> **TASK TO CARRY OUT**: What is needed here is a verbatim copy of the records that follow.

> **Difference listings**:
Start of Block

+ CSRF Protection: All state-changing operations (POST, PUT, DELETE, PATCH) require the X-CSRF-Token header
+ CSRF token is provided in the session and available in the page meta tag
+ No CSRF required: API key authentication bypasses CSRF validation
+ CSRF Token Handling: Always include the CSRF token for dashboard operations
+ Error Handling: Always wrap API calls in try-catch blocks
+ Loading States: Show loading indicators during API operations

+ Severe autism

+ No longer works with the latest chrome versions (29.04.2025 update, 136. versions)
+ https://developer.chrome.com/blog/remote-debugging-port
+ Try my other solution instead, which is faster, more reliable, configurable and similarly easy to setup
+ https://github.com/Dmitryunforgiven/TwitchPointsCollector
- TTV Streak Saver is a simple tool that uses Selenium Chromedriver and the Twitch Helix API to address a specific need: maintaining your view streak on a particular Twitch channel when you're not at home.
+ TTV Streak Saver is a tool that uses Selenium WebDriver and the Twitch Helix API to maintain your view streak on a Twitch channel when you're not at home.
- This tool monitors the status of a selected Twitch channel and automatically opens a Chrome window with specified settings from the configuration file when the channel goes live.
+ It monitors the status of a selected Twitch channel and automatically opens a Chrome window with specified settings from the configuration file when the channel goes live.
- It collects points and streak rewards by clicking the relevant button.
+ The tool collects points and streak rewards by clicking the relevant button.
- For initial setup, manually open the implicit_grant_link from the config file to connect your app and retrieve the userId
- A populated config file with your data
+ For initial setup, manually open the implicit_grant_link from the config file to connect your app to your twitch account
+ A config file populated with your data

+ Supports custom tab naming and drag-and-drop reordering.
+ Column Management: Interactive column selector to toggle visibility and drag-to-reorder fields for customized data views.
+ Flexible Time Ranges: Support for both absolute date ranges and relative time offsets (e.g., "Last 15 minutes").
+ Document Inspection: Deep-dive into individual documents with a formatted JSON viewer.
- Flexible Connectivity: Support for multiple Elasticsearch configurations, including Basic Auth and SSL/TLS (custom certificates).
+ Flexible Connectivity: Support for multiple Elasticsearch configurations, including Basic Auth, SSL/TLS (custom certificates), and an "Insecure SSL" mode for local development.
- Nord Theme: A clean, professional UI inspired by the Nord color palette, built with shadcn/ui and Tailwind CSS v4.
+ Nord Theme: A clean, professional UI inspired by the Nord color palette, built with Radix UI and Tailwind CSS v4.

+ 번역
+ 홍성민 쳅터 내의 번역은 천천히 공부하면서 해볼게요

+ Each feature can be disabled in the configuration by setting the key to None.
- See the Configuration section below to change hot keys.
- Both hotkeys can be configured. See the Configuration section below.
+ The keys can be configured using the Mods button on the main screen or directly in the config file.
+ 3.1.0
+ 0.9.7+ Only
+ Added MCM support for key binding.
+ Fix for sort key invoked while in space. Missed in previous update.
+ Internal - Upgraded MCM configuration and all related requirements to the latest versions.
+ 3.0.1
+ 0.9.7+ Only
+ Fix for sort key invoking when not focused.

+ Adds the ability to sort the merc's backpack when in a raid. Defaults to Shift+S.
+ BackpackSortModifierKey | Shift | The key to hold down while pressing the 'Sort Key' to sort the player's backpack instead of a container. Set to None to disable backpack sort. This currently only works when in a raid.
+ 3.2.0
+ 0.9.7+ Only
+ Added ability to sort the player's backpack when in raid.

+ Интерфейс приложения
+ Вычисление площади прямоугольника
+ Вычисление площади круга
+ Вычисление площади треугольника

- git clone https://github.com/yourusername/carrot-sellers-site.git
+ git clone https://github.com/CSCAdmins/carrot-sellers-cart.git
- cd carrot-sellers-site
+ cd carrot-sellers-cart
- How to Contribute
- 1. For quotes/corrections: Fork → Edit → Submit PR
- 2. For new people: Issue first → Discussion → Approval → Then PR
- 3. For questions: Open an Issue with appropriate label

End of Block

> **COMPLETED TASK**:
+ CSRF Protection: All state-changing operations (POST, PUT, DELETE, PATCH) require the X-CSRF-Token header
+ CSRF token is provided in the session and available in the page meta tag
+ No CSRF required: API key authentication bypasses CSRF validation
+ CSRF Token Handling: Always include the CSRF token for dashboard operations
+ Error Handling: Always wrap API calls in try-catch blocks
+ Loading States: Show loading indicators during API operations

+ Severe autism

+ No longer works with the latest chrome versions (29.04.2025 update, 136. versions)
+ https://developer.chrome.com/blog/remote-debugging-port
+ Try my other solution instead, which is faster, more reliable, configurable and similarly easy to setup
+ https://github.com/Dmitryunforgiven/TwitchPointsCollector
- TTV Streak Saver is a simple tool that uses Selenium Chromedriver and the Twitch Helix API to address a specific need: maintaining your view streak on a particular Twitch channel when you're not at home.
+ TTV Streak Saver is a tool that uses Selenium WebDriver and the Twitch Helix API to maintain your view streak on a Twitch channel when you're not at home.
- This tool monitors the status of a selected Twitch channel and automatically opens a Chrome window with specified settings from the configuration file when the channel goes live.
+ It monitors the status of a selected Twitch channel and automatically opens a Chrome window with specified settings from the configuration file when the channel goes live.
- It collects points and streak rewards by clicking the relevant button.
+ The tool collects points and streak rewards by clicking the relevant button.
- For initial setup, manually open the implicit_grant_link from the config file to connect your app and retrieve the userId
- A populated config file with your data
+ For initial setup, manually open the implicit_grant_link from the config file to connect your app to your twitch account
+ A config file populated with your data

+ Supports custom tab naming and drag-and-drop reordering.
+ Column Management: Interactive column selector to toggle visibility and drag-to-reorder fields for customized data views.
+ Flexible Time Ranges: Support for both absolute date ranges and relative time offsets (e.g., "Last 15 minutes").
+ Document Inspection: Deep-dive into individual documents with a formatted JSON viewer.
- Flexible Connectivity: Support for multiple Elasticsearch configurations, including Basic Auth and SSL/TLS (custom certificates).
+ Flexible Connectivity: Support for multiple Elasticsearch configurations, including Basic Auth, SSL/TLS (custom certificates), and an "Insecure SSL" mode for local development.
- Nord Theme: A clean, professional UI inspired by the Nord color palette, built with shadcn/ui and Tailwind CSS v4.
+ Nord Theme: A clean, professional UI inspired by the Nord color palette, built with Radix UI and Tailwind CSS v4.

+ 번역
+ 홍성민 쳅터 내의 번역은 천천히 공부하면서 해볼게요

+ Each feature can be disabled in the configuration by setting the key to None.
- See the Configuration section below to change hot keys.
- Both hotkeys can be configured. See the Configuration section below.
+ The keys can be configured using the Mods button on the main screen or directly in the config file.
+ 3.1.0
+ 0.9.7+ Only
+ Added MCM support for key binding.
+ Fix for sort key invoked while in space. Missed in previous update.
+ Internal - Upgraded MCM configuration and all related requirements to the latest versions.
+ 3.0.1
+ 0.9.7+ Only
+ Fix for sort key invoking when not focused.

+ Adds the ability to sort the merc's backpack when in a raid. Defaults to Shift+S.
+ BackpackSortModifierKey | Shift | The key to hold down while pressing the 'Sort Key' to sort the player's backpack instead of a container. Set to None to disable backpack sort. This currently only works when in a raid.
+ 3.2.0
+ 0.9.7+ Only
+ Added ability to sort the player's backpack when in raid.

+ Интерфейс приложения
+ Вычисление площади прямоугольника
+ Вычисление площади круга
+ Вычисление площади треугольника

- git clone https://github.com/yourusername/carrot-sellers-site.git
+ git clone https://github.com/CSCAdmins/carrot-sellers-cart.git
- cd carrot-sellers-site
+ cd carrot-sellers-cart
- How to Contribute
- 1. For quotes/corrections: Fork → Edit → Submit PR
- 2. For new people: Issue first → Discussion → Approval → Then PR
- 3. For questions: Open an Issue with appropriate label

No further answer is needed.